ASSIGNMENT: In the listing below, look for "padding" and copy every line that has it.

EXCERPTED DATA:

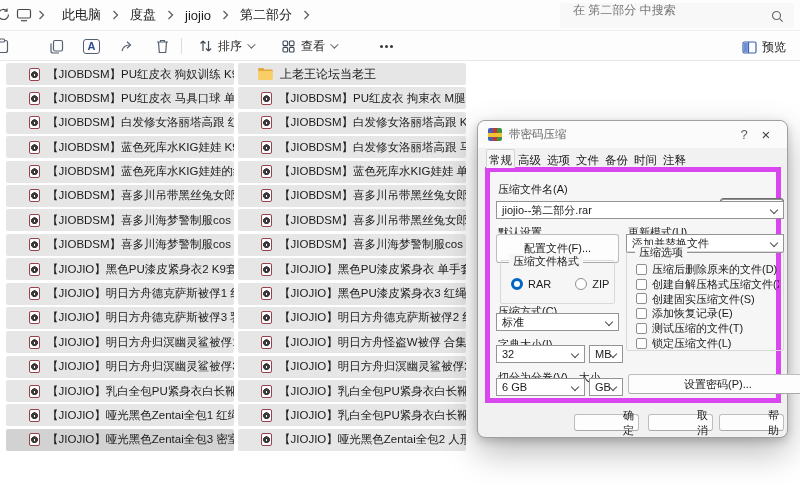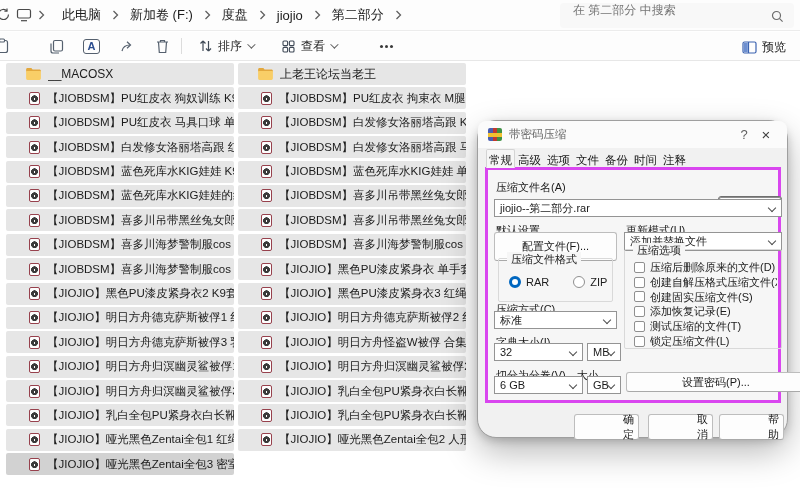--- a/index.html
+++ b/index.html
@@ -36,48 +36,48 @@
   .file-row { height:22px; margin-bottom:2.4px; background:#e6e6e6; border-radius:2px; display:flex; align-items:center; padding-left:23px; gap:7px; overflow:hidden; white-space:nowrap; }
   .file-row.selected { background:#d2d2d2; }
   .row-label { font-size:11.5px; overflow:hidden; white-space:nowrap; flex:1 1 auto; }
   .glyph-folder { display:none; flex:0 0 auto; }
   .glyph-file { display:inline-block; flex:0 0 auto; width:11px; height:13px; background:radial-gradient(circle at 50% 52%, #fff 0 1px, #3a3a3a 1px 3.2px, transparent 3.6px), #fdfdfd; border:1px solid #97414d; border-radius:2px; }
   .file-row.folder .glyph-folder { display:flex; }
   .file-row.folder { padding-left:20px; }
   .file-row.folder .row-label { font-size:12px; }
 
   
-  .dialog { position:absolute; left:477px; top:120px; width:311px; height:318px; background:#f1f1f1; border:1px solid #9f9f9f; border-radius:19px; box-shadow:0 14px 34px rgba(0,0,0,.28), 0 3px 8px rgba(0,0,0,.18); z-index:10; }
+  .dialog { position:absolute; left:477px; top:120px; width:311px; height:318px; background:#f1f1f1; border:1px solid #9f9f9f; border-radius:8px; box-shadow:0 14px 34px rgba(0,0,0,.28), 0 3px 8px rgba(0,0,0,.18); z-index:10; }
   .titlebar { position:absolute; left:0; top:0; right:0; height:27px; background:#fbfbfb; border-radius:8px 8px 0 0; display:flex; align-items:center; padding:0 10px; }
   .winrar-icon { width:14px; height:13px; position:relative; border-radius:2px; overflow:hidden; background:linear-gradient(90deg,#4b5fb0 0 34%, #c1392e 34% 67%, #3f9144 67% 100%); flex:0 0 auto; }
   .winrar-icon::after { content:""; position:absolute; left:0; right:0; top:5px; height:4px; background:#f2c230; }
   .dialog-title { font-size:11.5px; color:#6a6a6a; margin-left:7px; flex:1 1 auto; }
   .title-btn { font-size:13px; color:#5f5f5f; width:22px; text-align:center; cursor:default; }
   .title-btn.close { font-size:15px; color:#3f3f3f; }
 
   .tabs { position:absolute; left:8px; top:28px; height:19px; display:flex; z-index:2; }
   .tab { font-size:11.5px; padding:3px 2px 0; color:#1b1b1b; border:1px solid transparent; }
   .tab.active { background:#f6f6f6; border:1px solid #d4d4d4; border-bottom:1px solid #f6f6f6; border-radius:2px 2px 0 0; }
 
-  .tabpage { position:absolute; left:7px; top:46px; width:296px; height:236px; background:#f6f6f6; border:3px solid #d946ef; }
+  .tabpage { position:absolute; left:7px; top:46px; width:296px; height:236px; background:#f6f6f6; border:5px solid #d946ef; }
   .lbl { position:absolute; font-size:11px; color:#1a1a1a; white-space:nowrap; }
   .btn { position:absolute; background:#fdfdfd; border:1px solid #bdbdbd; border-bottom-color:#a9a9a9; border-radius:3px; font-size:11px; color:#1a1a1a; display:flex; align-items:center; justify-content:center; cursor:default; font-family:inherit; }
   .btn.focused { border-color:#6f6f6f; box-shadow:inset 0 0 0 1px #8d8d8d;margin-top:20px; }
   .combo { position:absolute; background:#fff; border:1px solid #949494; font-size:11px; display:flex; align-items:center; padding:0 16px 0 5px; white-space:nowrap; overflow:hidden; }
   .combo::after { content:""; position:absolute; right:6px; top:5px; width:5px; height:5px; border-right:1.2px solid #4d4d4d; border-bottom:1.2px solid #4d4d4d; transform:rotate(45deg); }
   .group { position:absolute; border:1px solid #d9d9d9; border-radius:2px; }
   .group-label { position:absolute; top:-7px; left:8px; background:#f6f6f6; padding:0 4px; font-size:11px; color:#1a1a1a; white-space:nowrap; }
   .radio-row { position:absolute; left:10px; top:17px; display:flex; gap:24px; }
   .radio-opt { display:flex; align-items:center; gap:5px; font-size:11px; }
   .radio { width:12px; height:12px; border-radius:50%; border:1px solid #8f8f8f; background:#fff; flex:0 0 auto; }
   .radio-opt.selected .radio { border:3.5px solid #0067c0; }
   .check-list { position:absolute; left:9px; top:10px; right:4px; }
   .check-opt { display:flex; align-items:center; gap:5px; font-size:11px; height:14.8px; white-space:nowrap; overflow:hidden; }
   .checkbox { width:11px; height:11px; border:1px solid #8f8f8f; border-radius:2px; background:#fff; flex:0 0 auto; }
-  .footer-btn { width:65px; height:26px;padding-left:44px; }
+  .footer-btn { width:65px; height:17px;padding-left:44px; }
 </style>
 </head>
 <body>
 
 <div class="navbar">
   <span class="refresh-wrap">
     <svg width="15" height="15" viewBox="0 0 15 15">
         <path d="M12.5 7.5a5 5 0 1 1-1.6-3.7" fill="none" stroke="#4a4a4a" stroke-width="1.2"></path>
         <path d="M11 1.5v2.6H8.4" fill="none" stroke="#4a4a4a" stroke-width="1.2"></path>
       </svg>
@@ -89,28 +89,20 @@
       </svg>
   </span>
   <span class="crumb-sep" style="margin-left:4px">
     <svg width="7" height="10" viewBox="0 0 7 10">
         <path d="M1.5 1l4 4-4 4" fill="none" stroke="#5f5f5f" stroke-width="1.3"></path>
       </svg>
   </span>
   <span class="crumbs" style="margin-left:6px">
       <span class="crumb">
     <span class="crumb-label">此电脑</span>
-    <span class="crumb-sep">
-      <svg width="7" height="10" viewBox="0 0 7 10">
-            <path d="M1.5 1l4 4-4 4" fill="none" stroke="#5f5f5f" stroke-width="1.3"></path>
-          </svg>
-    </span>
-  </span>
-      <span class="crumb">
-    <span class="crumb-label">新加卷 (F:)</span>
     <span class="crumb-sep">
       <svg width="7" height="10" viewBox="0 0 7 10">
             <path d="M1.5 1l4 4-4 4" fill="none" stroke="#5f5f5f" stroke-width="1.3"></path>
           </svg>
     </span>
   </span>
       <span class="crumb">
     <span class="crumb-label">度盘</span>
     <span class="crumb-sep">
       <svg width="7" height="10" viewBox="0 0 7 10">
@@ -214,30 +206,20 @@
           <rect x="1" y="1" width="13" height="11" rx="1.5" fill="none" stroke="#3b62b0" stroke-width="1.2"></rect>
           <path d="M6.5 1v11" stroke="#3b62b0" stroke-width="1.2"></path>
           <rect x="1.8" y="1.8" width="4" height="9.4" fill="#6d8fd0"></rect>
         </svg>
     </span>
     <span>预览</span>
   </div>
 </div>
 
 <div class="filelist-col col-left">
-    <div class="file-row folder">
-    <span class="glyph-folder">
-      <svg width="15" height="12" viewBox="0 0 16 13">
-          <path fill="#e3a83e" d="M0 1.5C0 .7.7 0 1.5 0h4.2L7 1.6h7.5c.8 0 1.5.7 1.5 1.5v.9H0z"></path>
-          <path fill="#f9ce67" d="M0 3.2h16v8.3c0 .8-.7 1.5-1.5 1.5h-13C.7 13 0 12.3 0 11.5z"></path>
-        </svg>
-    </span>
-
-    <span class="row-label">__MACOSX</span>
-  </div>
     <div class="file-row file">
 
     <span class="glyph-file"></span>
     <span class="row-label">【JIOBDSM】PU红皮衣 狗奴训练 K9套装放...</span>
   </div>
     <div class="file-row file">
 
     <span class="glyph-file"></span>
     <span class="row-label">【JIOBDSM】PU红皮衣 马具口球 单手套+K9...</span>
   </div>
...
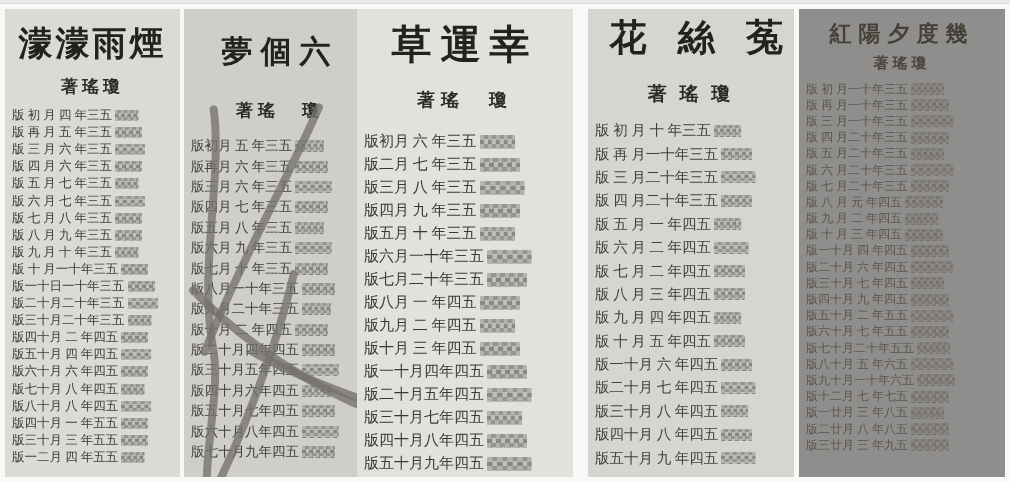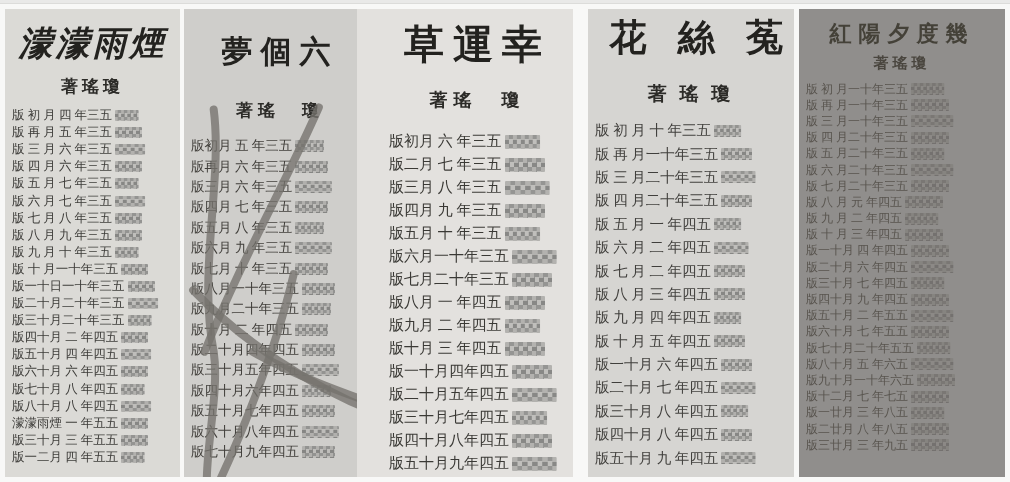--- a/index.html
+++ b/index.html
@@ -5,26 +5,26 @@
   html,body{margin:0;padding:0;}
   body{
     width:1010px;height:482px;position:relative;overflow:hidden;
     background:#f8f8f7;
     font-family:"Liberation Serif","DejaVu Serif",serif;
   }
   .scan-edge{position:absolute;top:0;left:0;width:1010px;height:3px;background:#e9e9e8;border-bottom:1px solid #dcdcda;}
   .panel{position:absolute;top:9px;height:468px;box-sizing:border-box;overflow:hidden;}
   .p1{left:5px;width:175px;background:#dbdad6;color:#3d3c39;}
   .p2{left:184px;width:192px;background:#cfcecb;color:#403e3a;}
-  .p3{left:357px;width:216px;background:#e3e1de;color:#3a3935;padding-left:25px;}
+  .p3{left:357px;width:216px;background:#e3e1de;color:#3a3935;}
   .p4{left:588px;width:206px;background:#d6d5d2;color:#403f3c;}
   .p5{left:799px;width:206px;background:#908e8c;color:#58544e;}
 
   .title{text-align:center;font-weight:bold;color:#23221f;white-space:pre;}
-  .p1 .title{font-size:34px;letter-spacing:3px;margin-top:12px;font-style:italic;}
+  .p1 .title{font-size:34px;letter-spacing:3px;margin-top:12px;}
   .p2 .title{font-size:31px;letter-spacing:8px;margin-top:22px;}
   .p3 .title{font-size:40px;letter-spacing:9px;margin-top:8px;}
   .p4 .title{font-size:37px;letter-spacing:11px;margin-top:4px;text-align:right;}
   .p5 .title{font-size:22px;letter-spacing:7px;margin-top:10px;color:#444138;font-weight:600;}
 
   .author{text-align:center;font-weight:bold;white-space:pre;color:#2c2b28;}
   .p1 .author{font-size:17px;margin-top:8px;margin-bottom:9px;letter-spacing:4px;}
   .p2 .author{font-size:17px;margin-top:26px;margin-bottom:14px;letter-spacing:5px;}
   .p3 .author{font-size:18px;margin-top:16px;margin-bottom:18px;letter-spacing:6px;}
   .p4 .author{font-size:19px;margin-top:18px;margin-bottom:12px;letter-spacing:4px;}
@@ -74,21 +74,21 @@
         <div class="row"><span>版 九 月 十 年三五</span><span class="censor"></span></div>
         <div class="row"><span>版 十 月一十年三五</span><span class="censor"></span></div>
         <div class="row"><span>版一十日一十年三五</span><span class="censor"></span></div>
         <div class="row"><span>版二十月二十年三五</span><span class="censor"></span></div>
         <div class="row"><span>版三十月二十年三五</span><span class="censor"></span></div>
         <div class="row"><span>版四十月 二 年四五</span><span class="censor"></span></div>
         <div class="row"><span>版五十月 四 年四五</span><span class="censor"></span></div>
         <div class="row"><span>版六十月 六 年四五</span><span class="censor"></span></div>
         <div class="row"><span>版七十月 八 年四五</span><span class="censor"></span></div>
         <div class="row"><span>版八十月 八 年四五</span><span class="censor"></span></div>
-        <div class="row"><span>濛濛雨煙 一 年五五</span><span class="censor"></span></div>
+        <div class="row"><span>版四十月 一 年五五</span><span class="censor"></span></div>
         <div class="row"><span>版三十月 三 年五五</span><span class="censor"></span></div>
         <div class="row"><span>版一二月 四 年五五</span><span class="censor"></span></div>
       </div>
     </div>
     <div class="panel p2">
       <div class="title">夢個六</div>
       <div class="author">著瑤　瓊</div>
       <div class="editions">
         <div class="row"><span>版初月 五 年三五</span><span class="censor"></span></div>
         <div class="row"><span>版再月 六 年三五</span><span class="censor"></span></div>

ANSWER FOR THIS EXERCISE:
   .file-row { height:22px; margin-bottom:2.4px; background:#e6e6e6; border-radius:2px; display:flex; align-items:center; padding-left:23px; gap:7px; overflow:hidden; white-space:nowrap; }
   .file-row.folder { padding-left:20px; }
   .titlebar { position:absolute; left:0; top:0; right:0; height:27px; background:#fbfbfb; border-radius:8px 8px 0 0; display:flex; align-items:center; padding:0 10px; }
   .tab { font-size:11.5px; padding:3px 2px 0; color:#1b1b1b; border:1px solid transparent; }
   .combo { position:absolute; background:#fff; border:1px solid #949494; font-size:11px; display:flex; align-items:center; padding:0 16px 0 5px; white-space:nowrap; overflow:hidden; }
   .group-label { position:absolute; top:-7px; left:8px; background:#f6f6f6; padding:0 4px; font-size:11px; color:#1a1a1a; white-space:nowrap; }
-  .footer-btn { width:65px; height:26px;padding-left:44px; }
+  .footer-btn { width:65px; height:17px;padding-left:44px; }
   html,body{margin:0;padding:0;}
-  .p3{left:357px;width:216px;background:#e3e1de;color:#3a3935;padding-left:25px;}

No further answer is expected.